Georgia College & State University, Milledgeville, GA, USA
Photos by Emily Gomez
Walking past the buildings of GCSU on an overcast, cool morning, the last Thursday in September, a Marine Recruitment booth was spotted near "the Fountain," a common meeting area and major campus thoroughfare located between Arts & Sciences, Russell Library, and the International Education Center of Georgia College & State University. Within two hours a cloak was donated, a scythe fabricated and the Grim Reaper began a conversation with the young recruiter.
Grim Reaper: "Good morning."
Marine Recruiter: "I wish my buddies were here."
GR: "I do not question your heroism. You have made a great sacrifice for our nation, you have given yourself for a purpose greater than yourself. You are an American Hero."
MR: "Mm hm."
GR: "The architects of this illegal and immoral war in Iraq are responsible for the rapes, mutilations, dehumanization and deaths of tens of thousands of men, women and children...Iraqis, coalition forces, and American servicemen and servicewomen. The Administration in Washington has summoned me. That is why I am here today. That is who I am here for."
GR: "Thank you." (Hand shake)
As a crowd gathered, a few students wandered close to him and said "fuck you." More offered support and encouragement. Pairs of laughing students asked if they could take pictures, flanking him and waving towards their friends' cell phone cameras. Someone offered a quiet, lingering hug. An older student, a veteran, asked to hold the scythe in solidarity, and in protest. Other students began to ask why this reaper was here, and quietly discuss the war with him. A young man was heard saying "It's un-American! Those soldiers are fighting and dying so he can stand there and do that!"
The Reaper thought "they are not dying for my right to free speech, if that's what he means by 'do that.' I feel no threat by Al-Qaeda to my right to be here, peaceably, passively. I am much more threatened by the hostility I hear in your voice, and from the policeman eyeing me as he circles in closer. But if these Marines are sacrificing themselves for my right to stand here, then it is my responsibility to honor them by standing here."
(Text from the web documentation of "Semper Fi," available to tenacious googlers).
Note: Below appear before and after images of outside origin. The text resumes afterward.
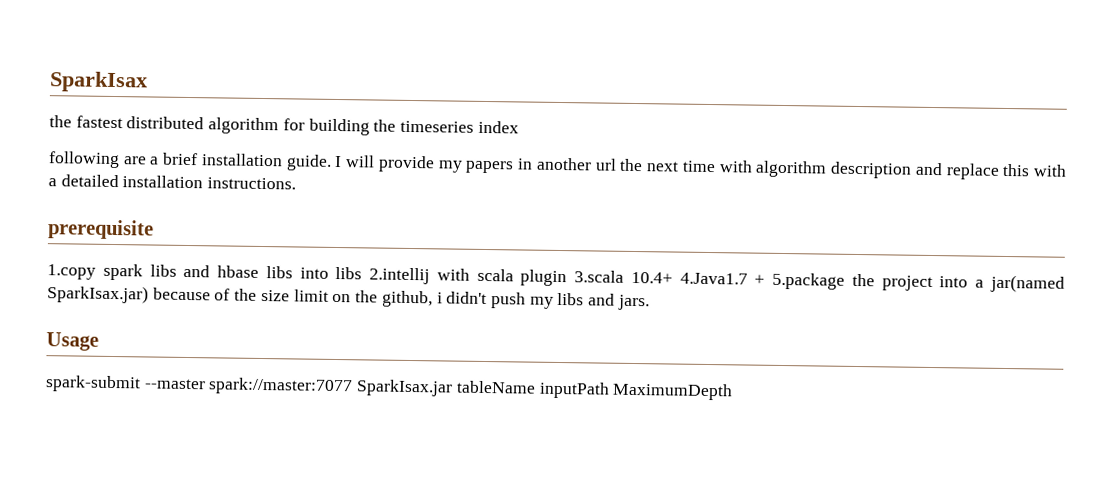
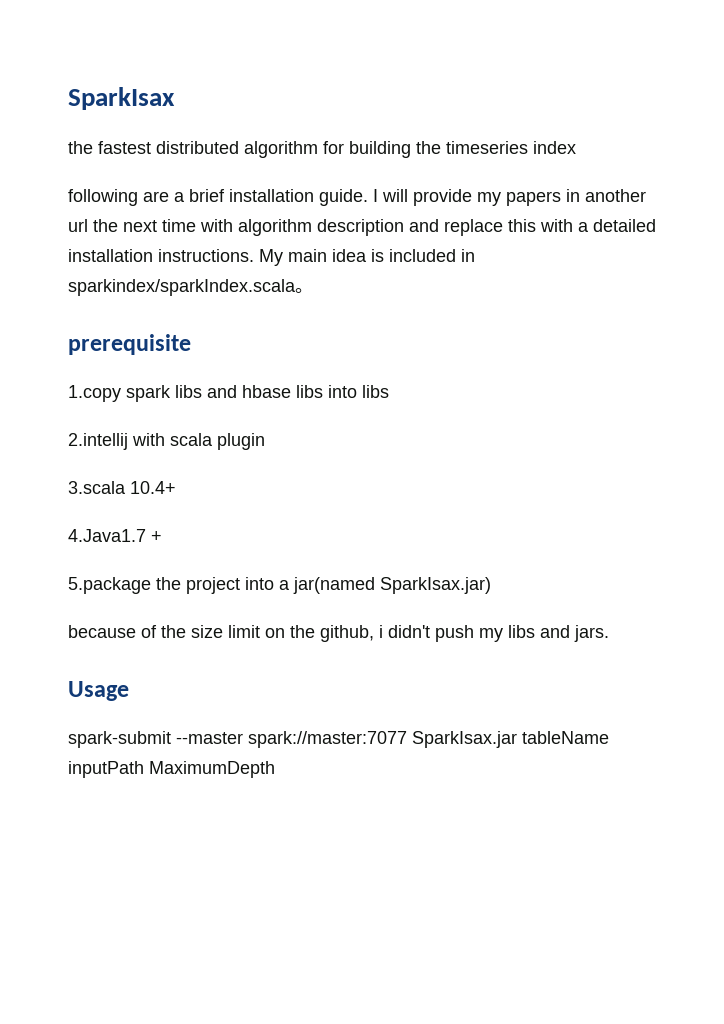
+ My main idea is included in sparkindex/sparkIndex.scala。
- 1.copy spark libs and hbase libs into libs 2.intellij with scala plugin 3.scala 10.4+ 4.Java1.7 + 5.package the project into a jar(named SparkIsax.jar) because of the size limit on the github, i didn't push my libs and jars.
+ 1.copy spark libs and hbase libs into libs
+ 2.intellij with scala plugin
+ 3.scala 10.4+
+ 4.Java1.7 +
+ 5.package the project into a jar(named SparkIsax.jar)
+ because of the size limit on the github, i didn't push my libs and jars.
The motivation for this action came from the profound sadness felt at seeing a Marine Recruitment booth in the middle of our campus on an otherwise pleasant day in September. Legally, I suppose we have no choice, but it seems antithetical to the stated mission of the university, and to all we, as an institution, are praised for among our communities. Though one could argue they are simply providing our students with more options for their future, a recruiter's primary goal is to remove the student as soon as possible from this campus, or soon after graduation through the use of monetary incentives, tales of exotic travel and adventure, promises of future education and appeals to one's sense of patriotism.
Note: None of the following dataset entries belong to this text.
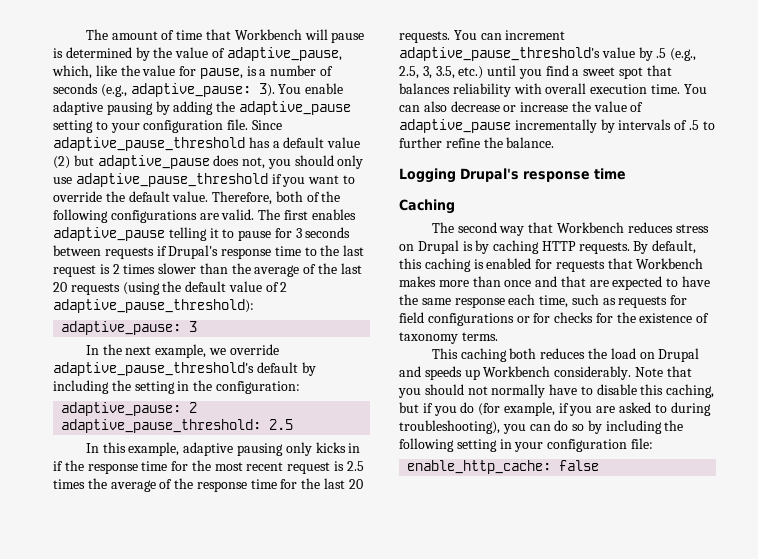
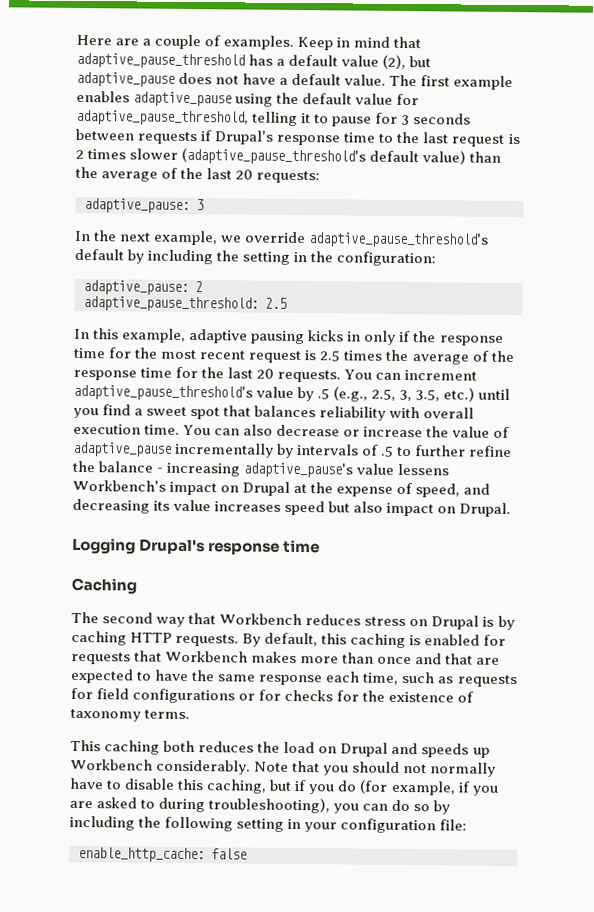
- The amount of time that Workbench will pause is determined by the value of adaptive_pause, which, like the value for pause, is a number of seconds (e.g., adaptive_pause: 3). You enable adaptive pausing by adding the adaptive_pause setting to your configuration file. Since adaptive_pause_threshold has a default value (2) but adaptive_pause does not, you should only use adaptive_pause_threshold if you want to override the default value. Therefore, both of the following configurations are valid. The first enables adaptive_pause telling it to pause for 3 seconds between requests if Drupal's response time to the last request is 2 times slower than the average of the last 20 requests (using the default value of 2 adaptive_pause_threshold):
+ Here are a couple of examples. Keep in mind that adaptive_pause_threshold has a default value (2), but adaptive_pause does not have a default value. The first example enables adaptive_pause using the default value for adaptive_pause_threshold, telling it to pause for 3 seconds between requests if Drupal's response time to the last request is 2 times slower (adaptive_pause_threshold's default value) than the average of the last 20 requests:
- In this example, adaptive pausing only kicks in if the response time for the most recent request is 2.5 times the average of the response time for the last 20 requests.
+ In this example, adaptive pausing kicks in only if the response time for the most recent request is 2.5 times the average of the response time for the last 20 requests.
- You can also decrease or increase the value of adaptive_pause incrementally by intervals of .5 to further refine the balance.
+ You can also decrease or increase the value of adaptive_pause incrementally by intervals of .5 to further refine the balance - increasing adaptive_pause's value lessens Workbench's impact on Drupal at the expense of speed, and decreasing its value increases speed but also impact on Drupal.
I was also interested in the lack of attention the booth was drawing. In the time I spent there in the morning before the performance, I saw a few students talking to the recruiters, but most paid no more attention to them than to the other student-run booths nearby. I found their presence there to be a shocking reminder of the thousands of people, Iraqi's, Americans, completely innocent children, being utterly destroyed, emotionally and physically, by a war for oil and strategic positioning in the Middle East. These thoughts led me to want to call attention to the recruiters' presence, with the hope that somebody might think about war...this war, all wars, and the carnage and death they require. Some wars may be necessary or just, but this "front line in the War on Terror" is a disgrace to us all. The function of this action was to encourage thought and discussion on the nature of war, on our general complacency, and on our ability to speak up and out if we want to. The recruiters themselves and others that volunteer their service to our country were not the subject of the protest or of the critique.
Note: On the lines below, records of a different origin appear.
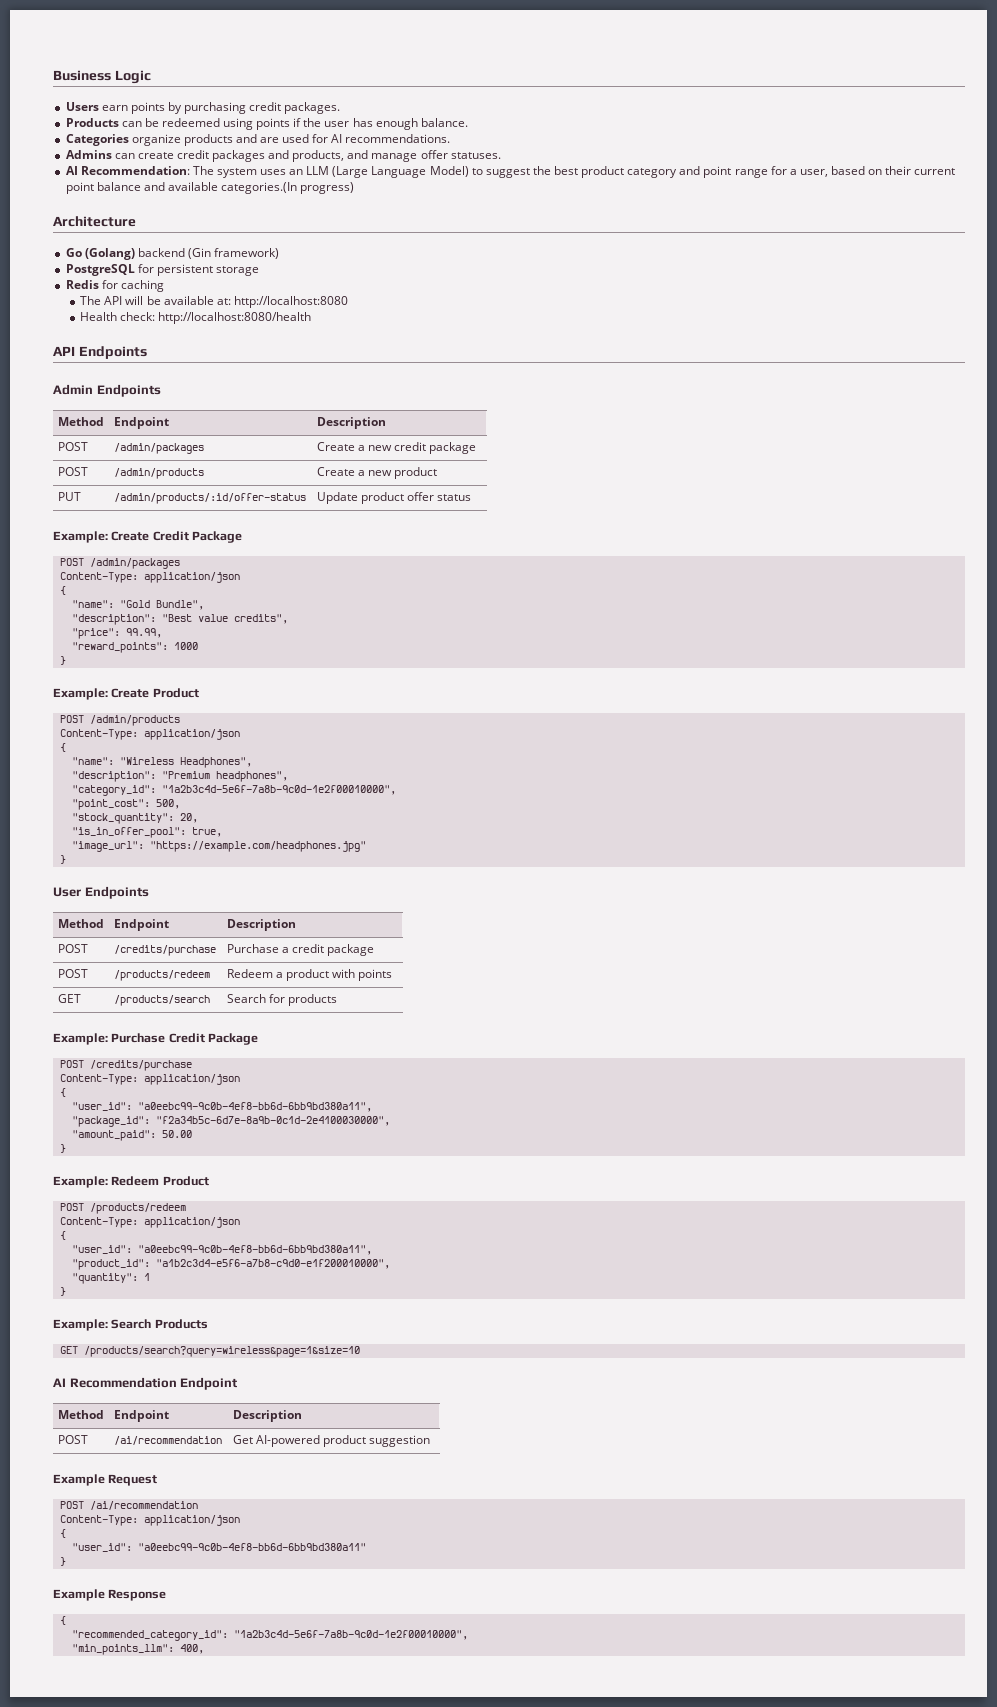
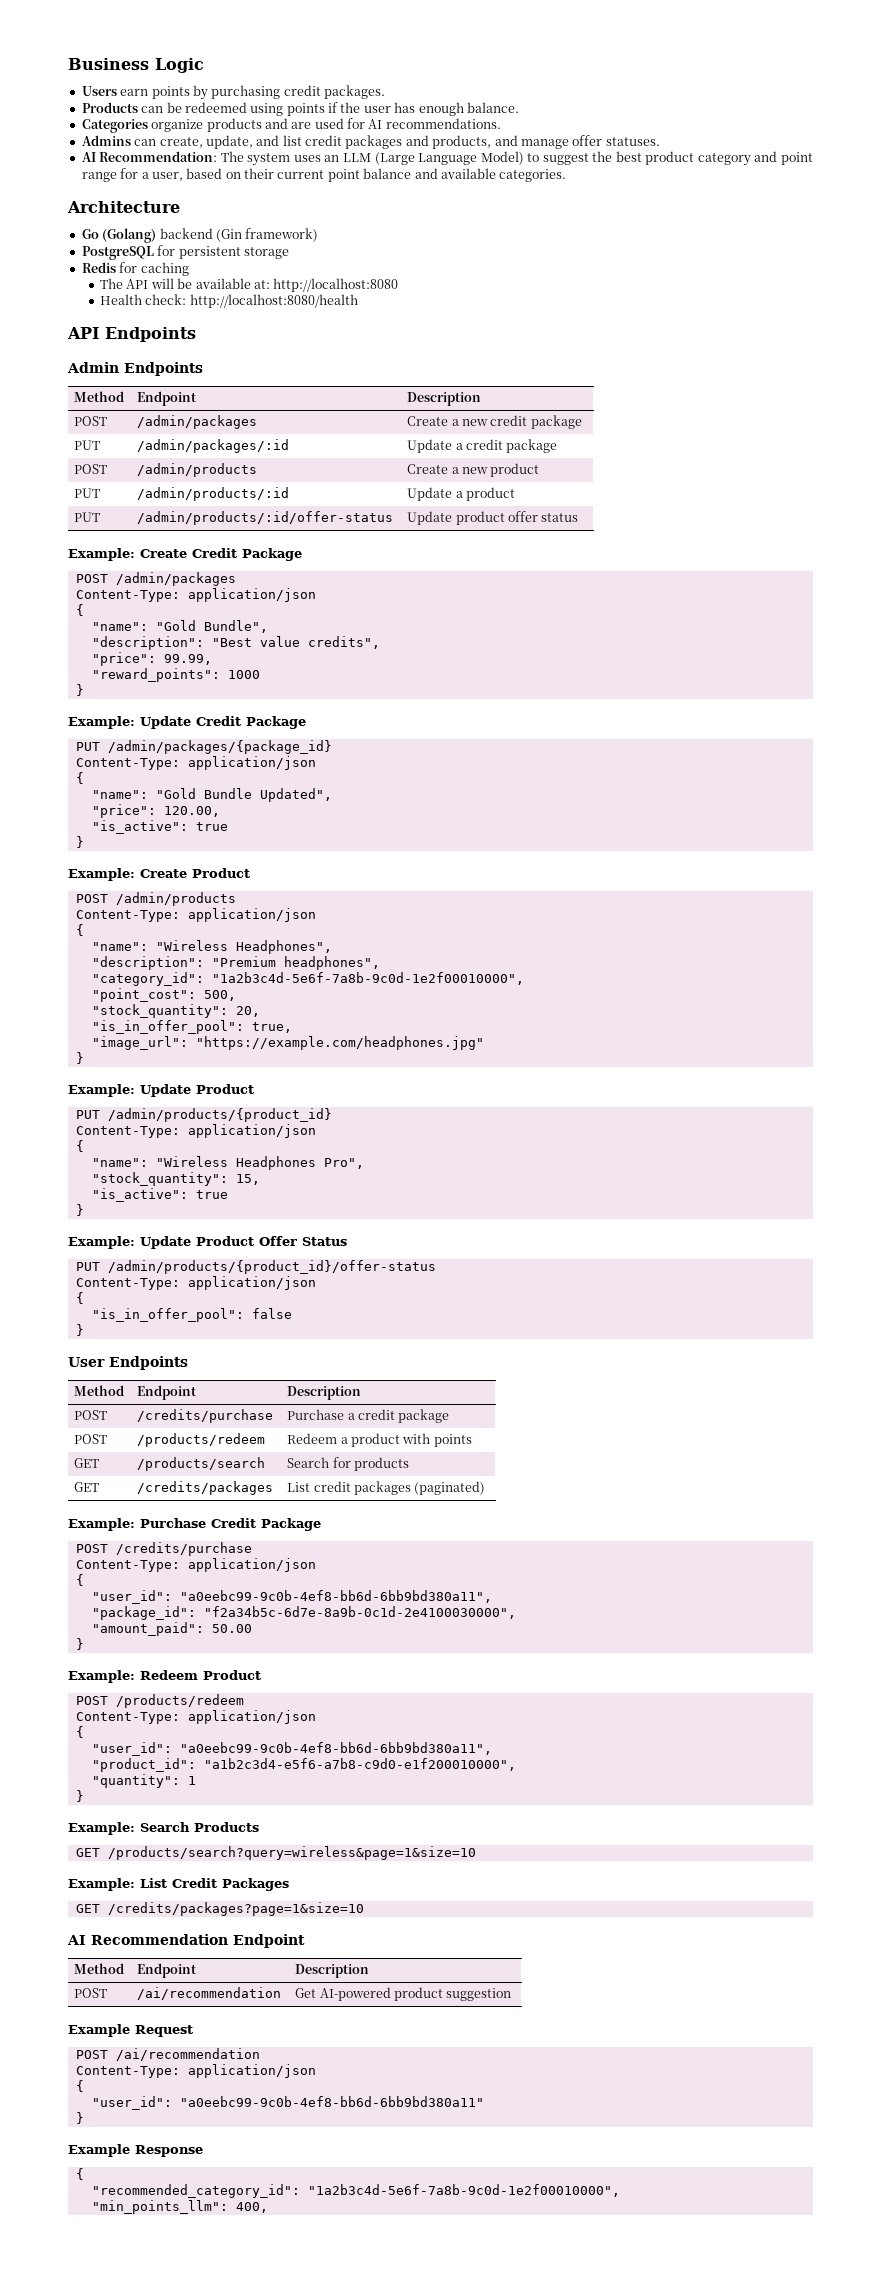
- Admins can create credit packages and products, and manage offer statuses.
+ Admins can create, update, and list credit packages and products, and manage offer statuses.
- AI Recommendation: The system uses an LLM (Large Language Model) to suggest the best product category and point range for a user, based on their current point balance and available categories.(In progress)
+ AI Recommendation: The system uses an LLM (Large Language Model) to suggest the best product category and point range for a user, based on their current point balance and available categories.
+ PUT | /admin/packages/:id | Update a credit package
+ PUT | /admin/products/:id | Update a product
+ Example: Update Credit Package
+ PUT /admin/packages/{package_id}
+ Content-Type: application/json
+ {
+ "name": "Gold Bundle Updated",
+ "price": 120.00,
+ "is_active": true
+ }
  "image_url": "https://example.com/headphones.jpg"
+ }
+ Example: Update Product
+ PUT /admin/products/{product_id}
+ Content-Type: application/json
+ {
+ "name": "Wireless Headphones Pro",
+ "stock_quantity": 15,
+ "is_active": true
+ }
+ Example: Update Product Offer Status
+ PUT /admin/products/{product_id}/offer-status
+ Content-Type: application/json
+ {
+ "is_in_offer_pool": false
+ GET | /credits/packages | List credit packages (paginated)
+ Example: List Credit Packages
+ GET /credits/packages?page=1&size=10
I have heard from several sources (GCSU faculty, staff and students) that it is rumored that the Reaper was a student, a former student, a local unassociated with the university, a professor, etc. There is great benefit in these rumors, because it might occur to anyone hearing them that they too could participate in peaceful actions of resistance or support of things they care about, regardless of their "station," background, or position.